%%

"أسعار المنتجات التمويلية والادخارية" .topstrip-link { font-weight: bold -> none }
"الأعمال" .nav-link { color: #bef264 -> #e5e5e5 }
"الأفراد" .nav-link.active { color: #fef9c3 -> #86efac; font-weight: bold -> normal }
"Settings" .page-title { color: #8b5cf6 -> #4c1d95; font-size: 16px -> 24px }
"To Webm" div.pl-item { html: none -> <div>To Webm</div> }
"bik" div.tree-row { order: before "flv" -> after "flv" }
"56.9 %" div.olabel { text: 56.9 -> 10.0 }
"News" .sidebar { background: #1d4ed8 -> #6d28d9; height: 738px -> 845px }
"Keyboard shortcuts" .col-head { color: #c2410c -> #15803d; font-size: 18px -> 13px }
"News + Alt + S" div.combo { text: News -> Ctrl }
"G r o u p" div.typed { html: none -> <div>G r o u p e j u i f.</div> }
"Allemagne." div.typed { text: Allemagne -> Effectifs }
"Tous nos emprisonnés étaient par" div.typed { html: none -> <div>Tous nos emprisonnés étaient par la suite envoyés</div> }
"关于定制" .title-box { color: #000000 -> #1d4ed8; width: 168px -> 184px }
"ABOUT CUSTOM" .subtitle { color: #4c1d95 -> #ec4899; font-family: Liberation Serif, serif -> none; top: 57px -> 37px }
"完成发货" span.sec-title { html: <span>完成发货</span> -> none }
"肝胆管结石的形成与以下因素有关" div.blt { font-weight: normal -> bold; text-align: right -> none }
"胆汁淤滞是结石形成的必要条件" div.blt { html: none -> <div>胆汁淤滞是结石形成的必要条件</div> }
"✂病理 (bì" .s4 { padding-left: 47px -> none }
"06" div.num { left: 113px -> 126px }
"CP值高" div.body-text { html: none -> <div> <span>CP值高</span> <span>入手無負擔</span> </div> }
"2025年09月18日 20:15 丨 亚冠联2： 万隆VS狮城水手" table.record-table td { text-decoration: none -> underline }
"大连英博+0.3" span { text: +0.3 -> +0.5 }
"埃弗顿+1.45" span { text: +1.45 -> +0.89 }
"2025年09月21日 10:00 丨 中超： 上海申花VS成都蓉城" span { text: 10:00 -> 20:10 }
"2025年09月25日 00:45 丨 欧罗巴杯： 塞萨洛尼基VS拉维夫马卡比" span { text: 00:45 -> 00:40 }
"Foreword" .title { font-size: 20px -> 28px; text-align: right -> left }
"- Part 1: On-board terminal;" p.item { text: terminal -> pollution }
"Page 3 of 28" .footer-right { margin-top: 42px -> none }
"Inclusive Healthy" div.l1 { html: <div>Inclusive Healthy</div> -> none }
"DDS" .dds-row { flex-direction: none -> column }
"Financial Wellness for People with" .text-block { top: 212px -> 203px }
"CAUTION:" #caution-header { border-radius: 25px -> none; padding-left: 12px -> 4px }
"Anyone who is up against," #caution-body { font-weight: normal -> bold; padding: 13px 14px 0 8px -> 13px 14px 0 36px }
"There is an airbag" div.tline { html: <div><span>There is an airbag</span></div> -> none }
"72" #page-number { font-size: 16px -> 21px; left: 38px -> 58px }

%%

## [WHAT TO PRODUCE]
Return exactly the lines above from the line that has "none -> <div>Tous" through the line that has "Wellness for People", inclusive, and nothing else.

## [ANSWER BOX]
"Tous nos emprisonnés étaient par" div.typed { html: none -> <div>Tous nos emprisonnés étaient par la suite envoyés</div> }
"关于定制" .title-box { color: #000000 -> #1d4ed8; width: 168px -> 184px }
"ABOUT CUSTOM" .subtitle { color: #4c1d95 -> #ec4899; font-family: Liberation Serif, serif -> none; top: 57px -> 37px }
"完成发货" span.sec-title { html: <span>完成发货</span> -> none }
"肝胆管结石的形成与以下因素有关" div.blt { font-weight: normal -> bold; text-align: right -> none }
"胆汁淤滞是结石形成的必要条件" div.blt { html: none -> <div>胆汁淤滞是结石形成的必要条件</div> }
"✂病理 (bì" .s4 { padding-left: 47px -> none }
"06" div.num { left: 113px -> 126px }
"CP值高" div.body-text { html: none -> <div> <span>CP值高</span> <span>入手無負擔</span> </div> }
"2025年09月18日 20:15 丨 亚冠联2： 万隆VS狮城水手" table.record-table td { text-decoration: none -> underline }
"大连英博+0.3" span { text: +0.3 -> +0.5 }
"埃弗顿+1.45" span { text: +1.45 -> +0.89 }
"2025年09月21日 10:00 丨 中超： 上海申花VS成都蓉城" span { text: 10:00 -> 20:10 }
"2025年09月25日 00:45 丨 欧罗巴杯： 塞萨洛尼基VS拉维夫马卡比" span { text: 00:45 -> 00:40 }
"Foreword" .title { font-size: 20px -> 28px; text-align: right -> left }
"- Part 1: On-board terminal;" p.item { text: terminal -> pollution }
"Page 3 of 28" .footer-right { margin-top: 42px -> none }
"Inclusive Healthy" div.l1 { html: <div>Inclusive Healthy</div> -> none }
"DDS" .dds-row { flex-direction: none -> column }
"Financial Wellness for People with" .text-block { top: 212px -> 203px }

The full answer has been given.